Whenever the word "This" turns up in a line of the data below, copy that line.
----- The input -----
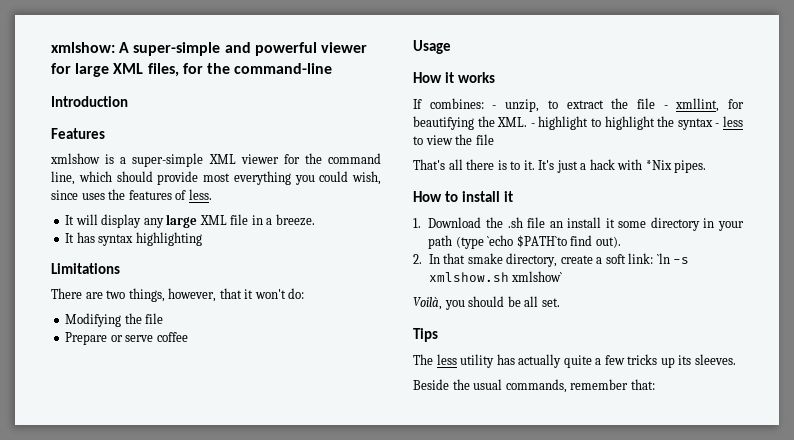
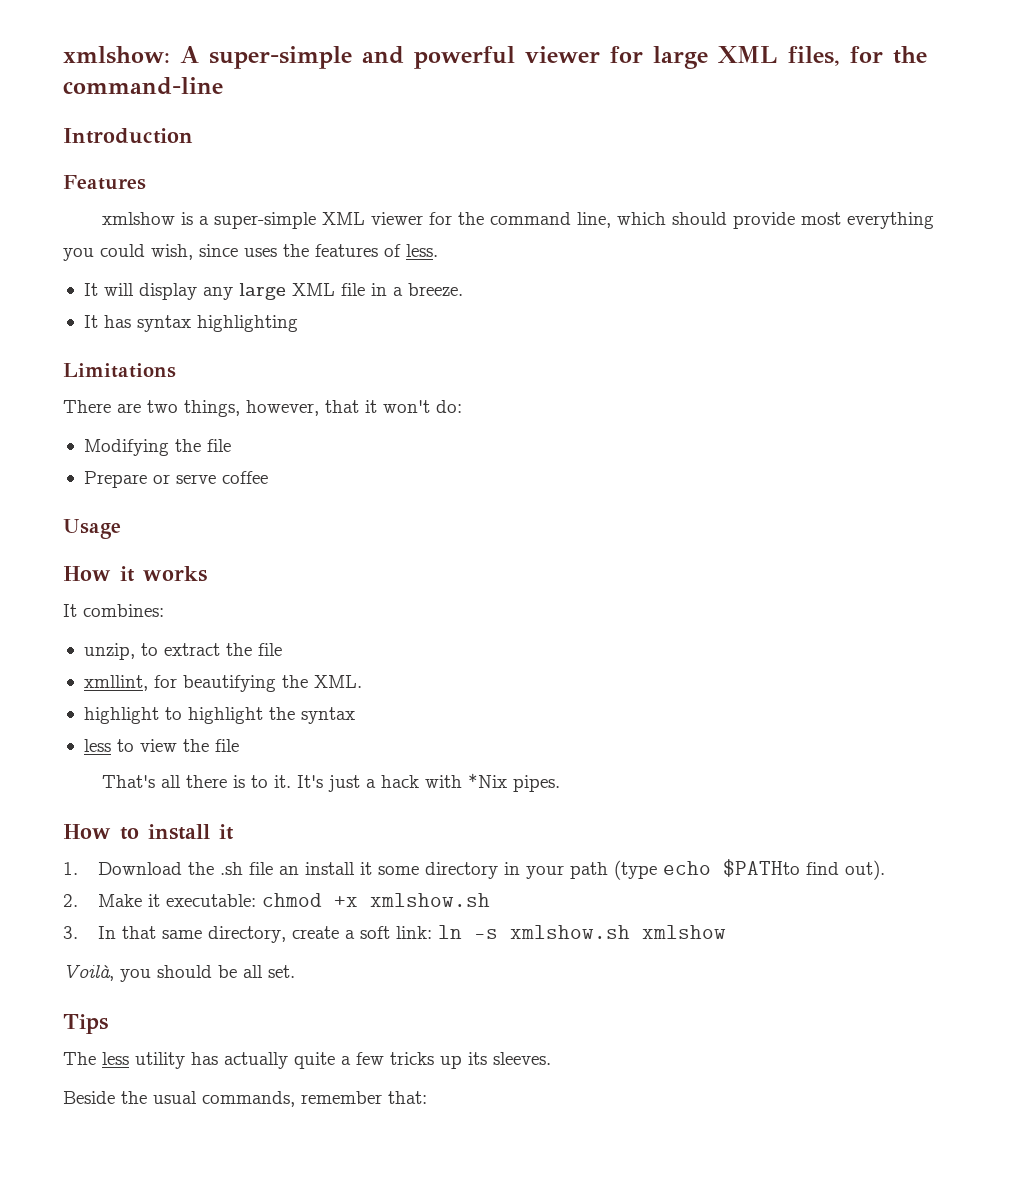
- If combines: - unzip, to extract the file - xmllint, for beautifying the XML. - highlight to highlight the syntax - less to view the file
+ It combines:
+ unzip, to extract the file
+ xmllint, for beautifying the XML.
+ highlight to highlight the syntax
+ less to view the file
- 1. Download the .sh file an install it some directory in your path (type `echo $PATH`to find out).
+ 1. Download the .sh file an install it some directory in your path (type echo $PATHto find out).
- 2. In that smake directory, create a soft link: `ln -s xmlshow.sh xmlshow`
+ 2. Make it executable: chmod +x xmlshow.sh
+ 3. In that same directory, create a soft link: ln -s xmlshow.sh xmlshow

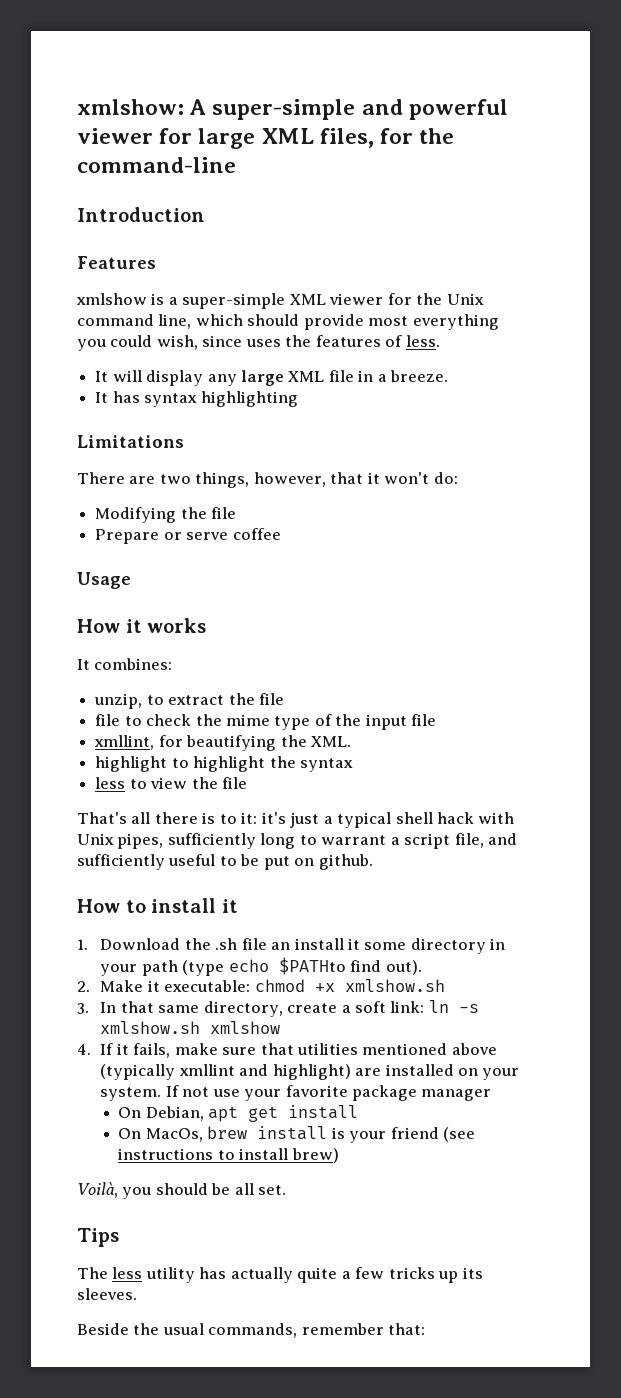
- xmlshow is a super-simple XML viewer for the command line, which should provide most everything you could wish, since uses the features of less.
+ xmlshow is a super-simple XML viewer for the Unix command line, which should provide most everything you could wish, since uses the features of less.
+ file to check the mime type of the input file
- That's all there is to it. It's just a hack with *Nix pipes.
+ That's all there is to it: it's just a typical shell hack with Unix pipes, sufficiently long to warrant a script file, and sufficiently useful to be put on github.
+ 4. If it fails, make sure that utilities mentioned above (typically xmllint and highlight) are installed on your system. If not use your favorite package manager
+ On Debian, apt get install
+ On MacOs, brew install is your friend (see instructions to install brew)

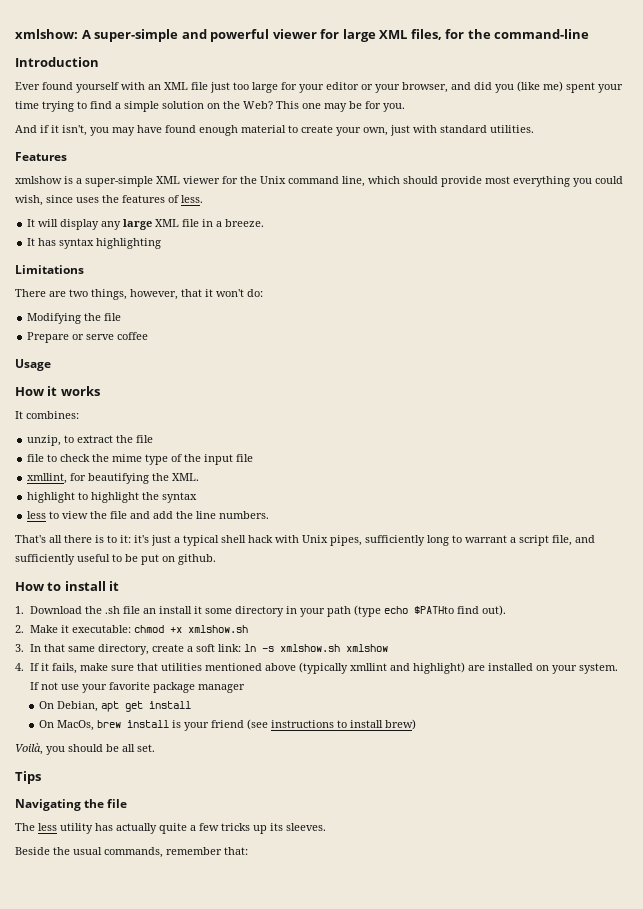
+ Ever found yourself with an XML file just too large for your editor or your browser, and did you (like me) spent your time trying to find a simple solution on the Web? This one may be for you.
+ And if it isn't, you may have found enough material to create your own, just with standard utilities.
- less to view the file
+ less to view the file and add the line numbers.
+ Navigating the file

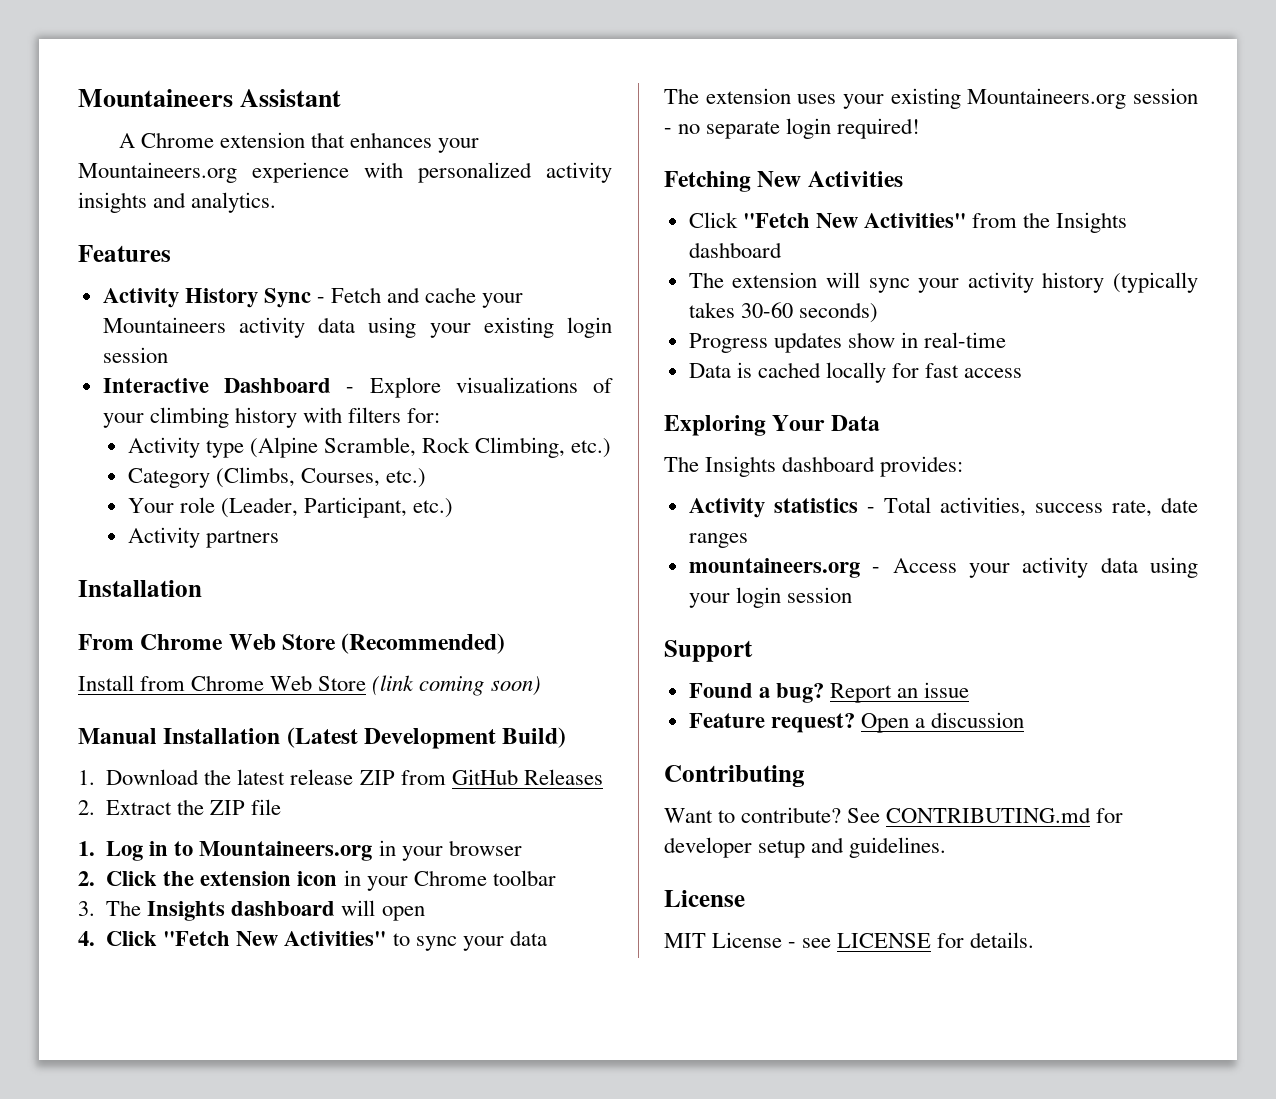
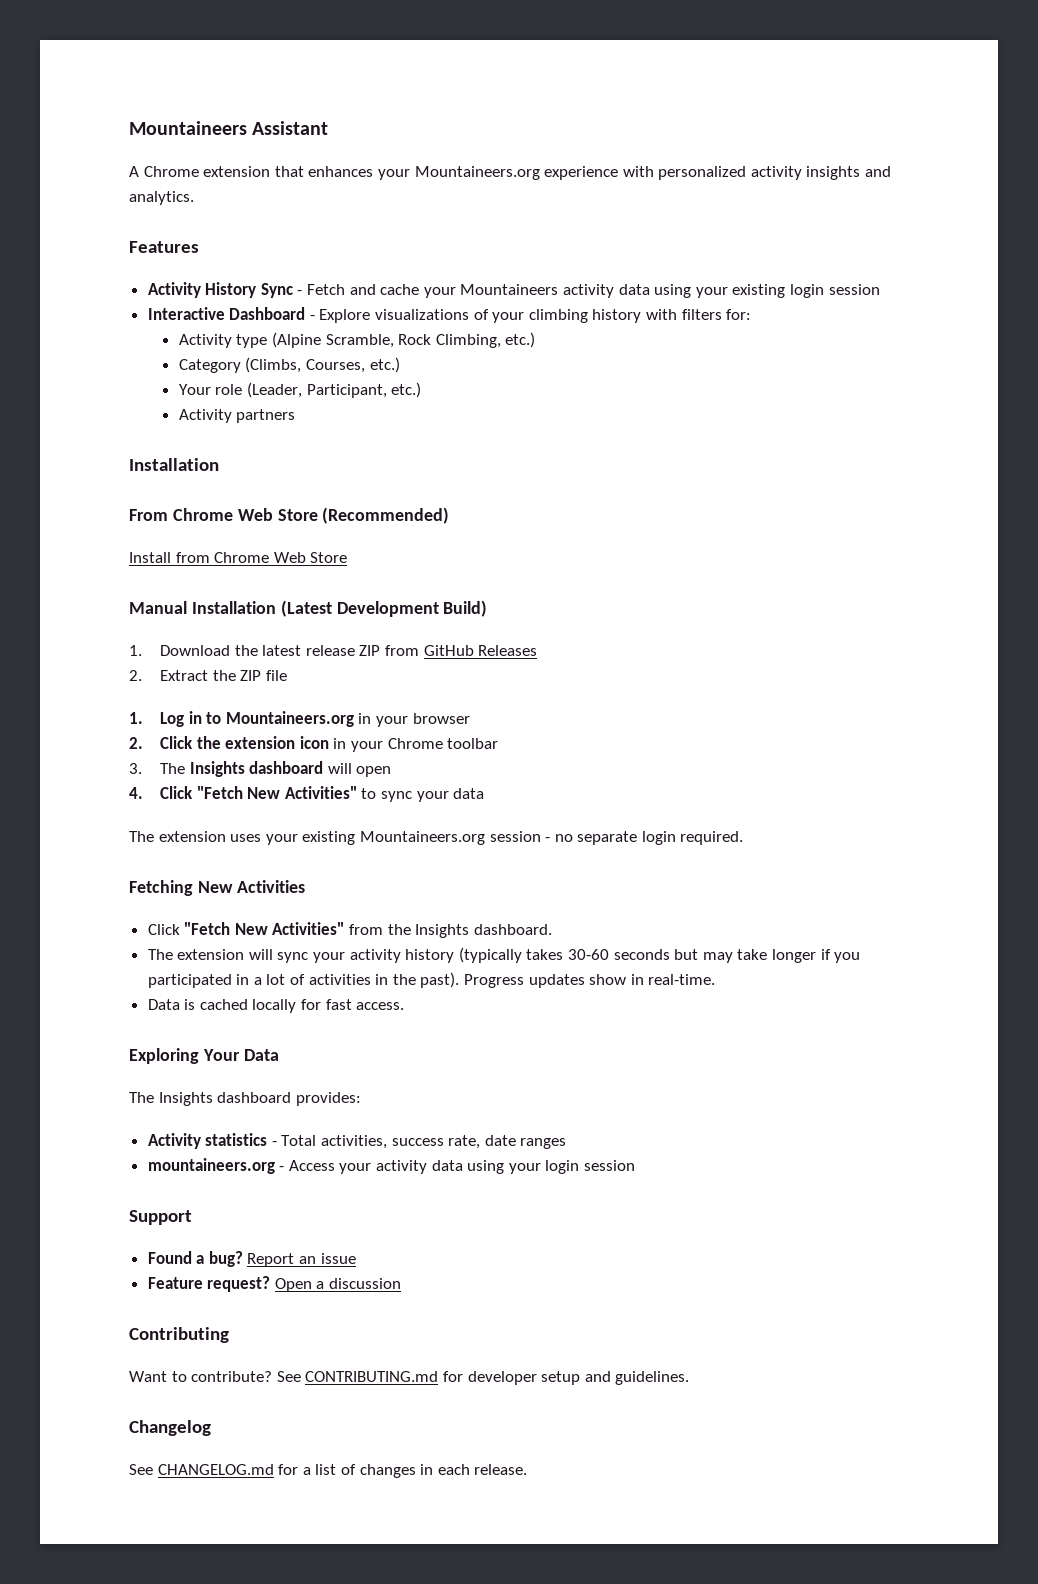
- Install from Chrome Web Store (link coming soon)
+ Install from Chrome Web Store
- The extension uses your existing Mountaineers.org session - no separate login required!
+ The extension uses your existing Mountaineers.org session - no separate login required.
- Click "Fetch New Activities" from the Insights dashboard
+ Click "Fetch New Activities" from the Insights dashboard.
- The extension will sync your activity history (typically takes 30-60 seconds)
- Progress updates show in real-time
+ The extension will sync your activity history (typically takes 30-60 seconds but may take longer if you participated in a lot of activities in the past). Progress updates show in real-time.
- Data is cached locally for fast access
+ Data is cached locally for fast access.
  See CONTRIBUTING.md for developer setup and guidelines.
- License
- MIT License - see LICENSE for details.
+ Changelog
+ See CHANGELOG.md for a list of changes in each release.

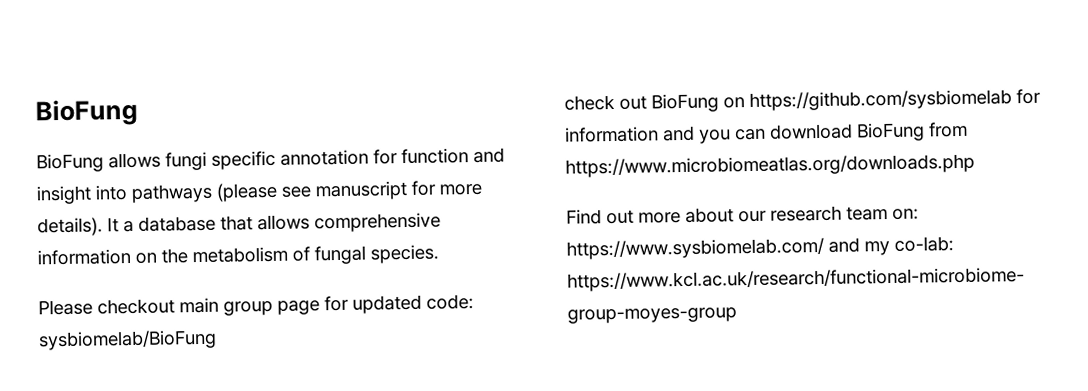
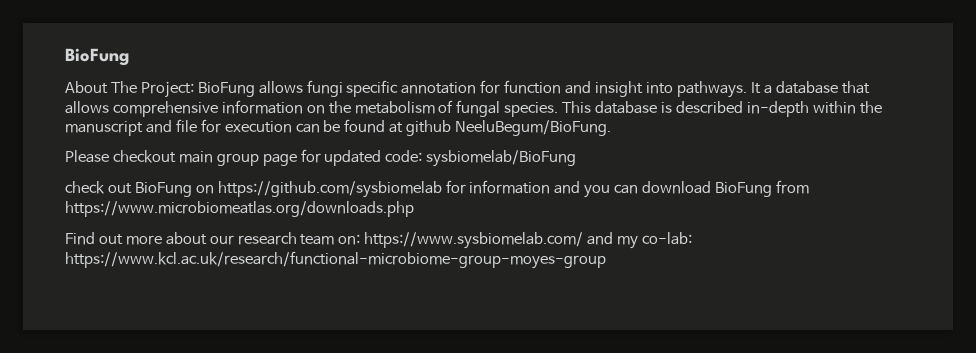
- BioFung allows fungi specific annotation for function and insight into pathways (please see manuscript for more details).
+ About The Project: BioFung allows fungi specific annotation for function and insight into pathways.
+ This database is described in-depth within the manuscript and file for execution can be found at github NeeluBegum/BioFung.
-----
→ **Finished exercise**
+ Ever found yourself with an XML file just too large for your editor or your browser, and did you (like me) spent your time trying to find a simple solution on the Web? This one may be for you.
+ This database is described in-depth within the manuscript and file for execution can be found at github NeeluBegum/BioFung.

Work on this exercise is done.